Ewig grüßt das Murmeltier? Nicht ganz, denn etwas ist anders. Der Feind ist nicht länger ein Virus, sondern das teure Gas und der teure Strom. Um die Sparvorgaben der Mainzer Landesregierung bei den Energiekosten einzuhalten, setzen gleich mehrere Hochschulen den Präsenzbetrieb einmal mehr aus und stellen schon wieder auf Fernunterricht um – vorübergehend, heißt es.
Am weitesten geht die Hochschule Koblenz mit einer „digitalen Phase“ vom 4. Dezember bis 8. Januar, in der es ausnahmslos „reine Online-Vorlesungen“ geben wird.
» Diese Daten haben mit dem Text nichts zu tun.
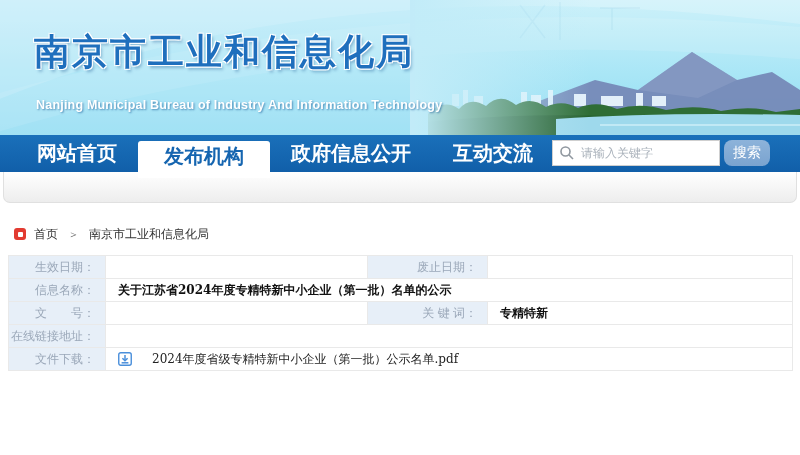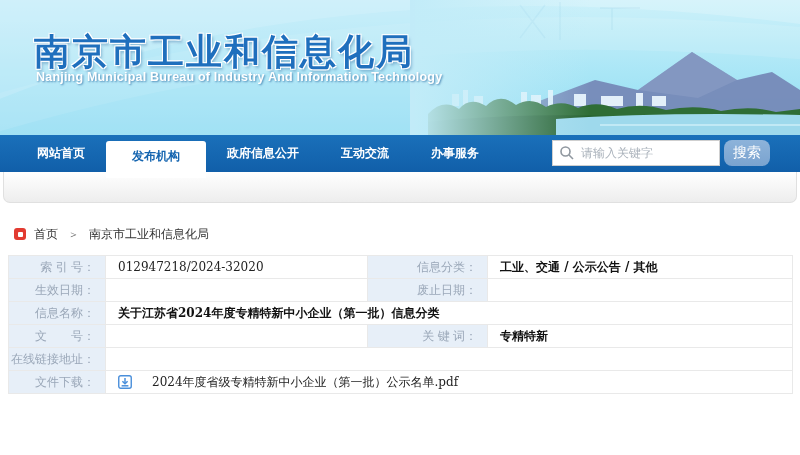--- a/index.html
+++ b/index.html
@@ -11,34 +11,34 @@
   .header svg { position:absolute; top:0; left:0; }
   .header-title {
     position:absolute; left:34px; top:28px;
     font-size:36px; font-weight:bold; letter-spacing:2px;
     color:#1f6fbd;
     text-shadow:-1px -1px 0 #fff, 1px -1px 0 #fff, -1px 1px 0 #fff, 1px 1px 0 #fff,
                  2px 3px 3px rgba(20,80,140,.35);
     white-space:nowrap;
   }
   .header-subtitle {
-    position:absolute; left:36px; top:70px;
+    position:absolute; left:36px; top:98px;
     font-size:12.5px; font-weight:bold; color:#ffffff; letter-spacing:.2px;
     text-shadow:1px 1px 2px rgba(25,90,150,.65);
     white-space:nowrap;
   }
 
   
   .navbar {
     position:absolute; top:135px; left:0; width:800px; height:37px;
     background:linear-gradient(#1a70ba, #115fa9);
     display:flex; align-items:stretch; padding-left:16px;
   }
   .nav-item {
-    color:#ffffff; font-size:12px; font-weight:bold;
+    color:#ffffff; font-size:20px; font-weight:bold;
     line-height:37px; padding:0 21px; cursor:pointer; white-space:nowrap;
   }
   .nav-item.active {
     background:#ffffff; color:#1565b0;
     margin-top:6px; height:37px; line-height:30px;
     border-radius:3px 3px 0 0; position:relative; z-index:3;
     padding:0 26px;
   }
   .search-wrap { position:absolute; right:30px; top:5px; height:31px; display:flex; z-index:4; }
   .search-box { position:relative; width:168px; height:26px; }
@@ -173,35 +173,29 @@
 </div>
 
 <table class="info">
   <colgroup>
       <col style="width:97px">
       <col style="width:262px">
       <col style="width:120px">
       <col style="width:305px">
     </colgroup>
   <tbody>
-      <tr>
-    <td class="lbl">索 引 号：</td>
-    <td class="val">012947218/2024-32020</td>
-    <td class="lbl">信息分类：</td>
-    <td class="val b">工业、交通 / 公示公告 / 其他</td>
-  </tr>
   <tr>
     <td class="lbl">生效日期：</td>
     <td class="val"></td>
     <td class="lbl">废止日期：</td>
     <td class="val"></td>
   </tr>
   <tr>
     <td class="lbl">信息名称：</td>
-    <td class="val b" colspan="3">关于江苏省2024年度专精特新中小企业（第一批）信息分类</td>
+    <td class="val b" colspan="3">关于江苏省2024年度专精特新中小企业（第一批）名单的公示</td>
   </tr>
   <tr>
     <td class="lbl">文　　号：</td>
     <td class="val"></td>
     <td class="lbl">关 键 词：</td>
     <td class="val b">专精特新</td>
   </tr>
   <tr>
     <td class="lbl">在线链接地址：</td>
     <td class="val" colspan="3"></td>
Aller Protest von Betroffenen half nichts. Die Seminarräume bleiben dicht und was das Rektorat beim Heizen spart, schlägt für die „Vertriebenen“ mit noch höheren Gasrechnungen zu Buche. Als ginge es ihnen nicht schon schlecht genug.
„Dramatische soziale Lage“
Ein bedrückendes Bild ihrer Lage zeichnete am Donnerstag der scheidende Präsident des Deutschen Studierendenwerks (DSW), Rolf-Dieter Postlep, bei der Jahrespressekonferenz seines Verbandes in Berlin. In diesem Wintersemester stünden viele Hochschüler vor „einer dramatischen sozialen Notlage“, beschied er. Sie kämen „finanziell und psychisch auf dem Zahnfleisch“ aus der Pandemie und wüssten „oftmals nicht, wie sie nun Gas, Strom und Lebensmittel bezahlen sollen“.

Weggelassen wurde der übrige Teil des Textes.